I love SHTF gardening ideas.
I found this very helpful article written by a gardener K Fields on a survivalist blog. Around 2017-18 it disappeared from the web site. I recovered it using the way back machine.
He broke down the amount of calories you need. The garden space for each of the 10 crops, plus holding back for the next year planting.
I think your found plan would mesh well with this calorie heavy plan.
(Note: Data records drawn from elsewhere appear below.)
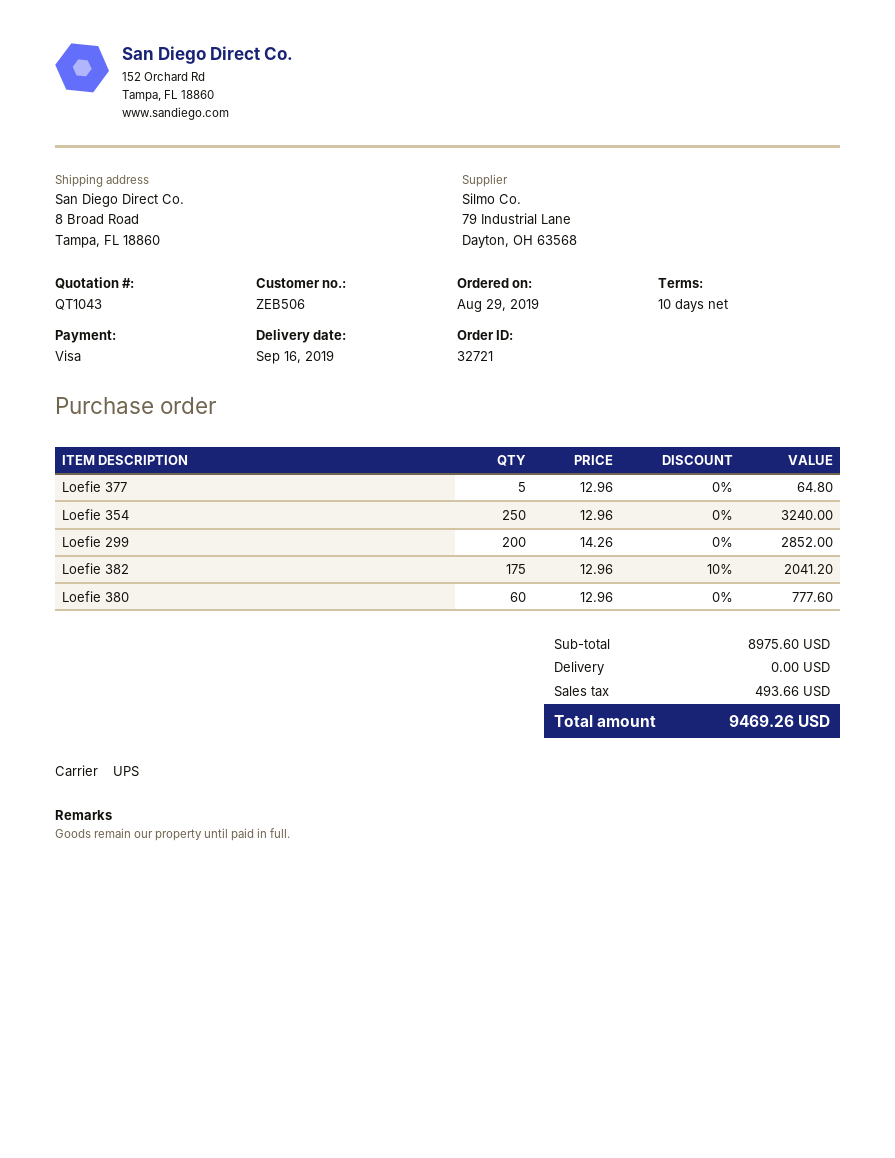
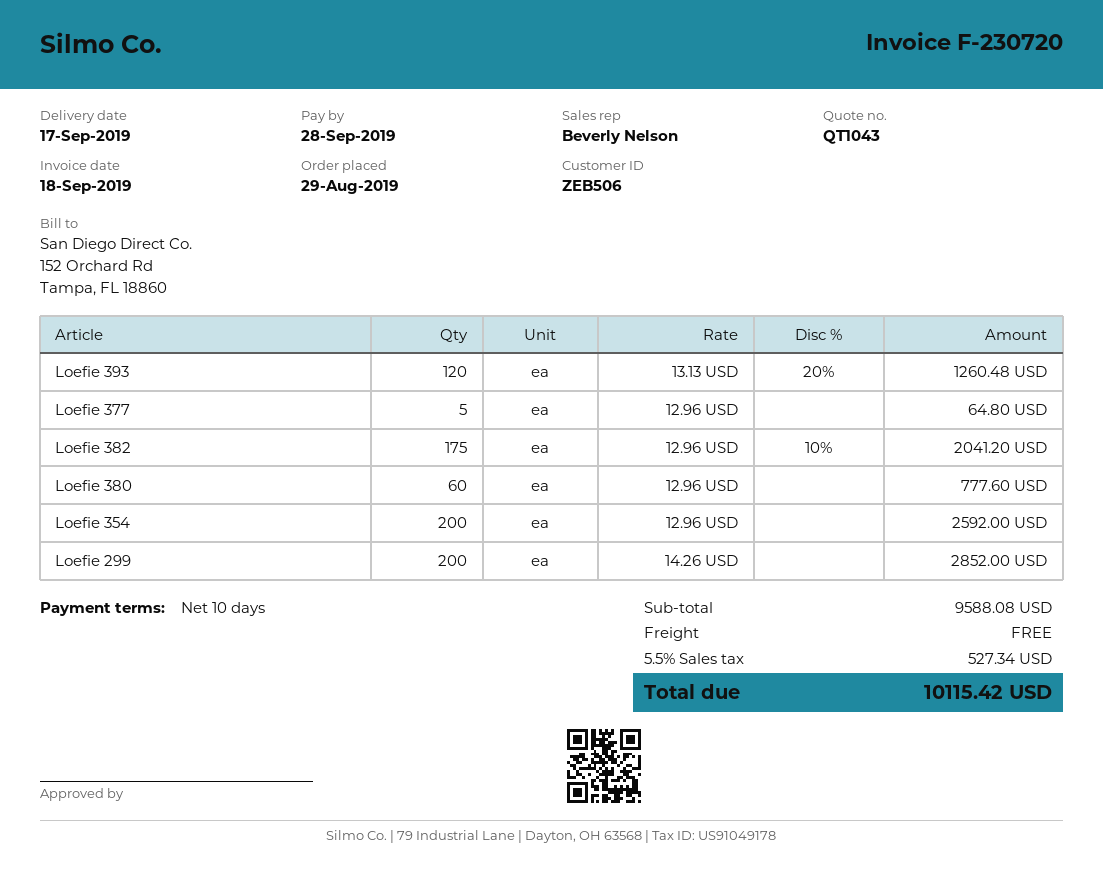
delivery date: 2019-09-16 -> 2019-09-17
Loefie 354: 250 x 12.96 = 3240.00 -> 200 x 12.96 = 2592.00
Loefie 393: none -> 120 x 13.13 - 20% = 1260.48
subtotal: 8975.60 -> 9588.08
tax: 493.66 -> 527.34
total: 9469.26 -> 10115.42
http://web.archive.org/web/20170621213909/http:/www.thesurvivalistblog.net/survival-garden-tips-and-advice-to-get-you-started/
examples
Dry Beans:
Many see beans as the staple survival food, and rightly so. Baked, boiled, slow-cooked or refried, beans will provide the protein you’ll need to get through your day. And though it’s not a “complete” protein, most folks will tell you if you throw some grain in your soup, wrap some in a taco shell, or spoon them over cornbread, you’ll have everything you’ll need. The reality though, is that you don’t really have to be careful about combining foods to create the “correct” mix every time – your body is very good at storing nutrients over a day and combining them all by itself as it feels is necessary. A pound of dry beans gives about 1,500 calories, so a 70-pound harvest – about 2 (5 gallon) buckets worth – will give you 105,000 calories and could be grown within a 2,000 square foot plot in most areas even if you have to mix vetch (favas) and beans like I do due to the lack of hot summers here. Also, if your climate allows, be sure to plant some soybeans for homemade soymilk to get additional nutrients.
Honey: Honey is kind of a perfect food – it seems to appear magically, has numerous uses, and lasts virtually forever in storage. My Langstroth bee hives average 60 pounds of honey a year each and in many areas of the country, they would produce closer to 100. One pound of honey provides about 1,350 calories, so each hive gives me 81,000 calories. Let’s put one hive into our survival garden.
The 10 crops are
1200lbs potatoes
450lbs winter squash
70lbs dried beans
35lbs dried peas
150lbs carrots
110lbs corn
150lbs wheat
800 black oil sunflower plants = 6 gallons of oil
1 bee hive
6 smallish apple trees = 240lbs apples (I would grow sweet potatoes and/or something else until the apple trees matured 2-5 years)
I would also want grow leaf lettuce, kale, tomatoes, herbs, mustard, bee balm, garlic, purslane for omega 3, wax beans for leather britches, and climbing roses for petals and hips. Yellow onions and red cabbage would be great but I need to ferret out how to get them too seed in my zone 5 climate.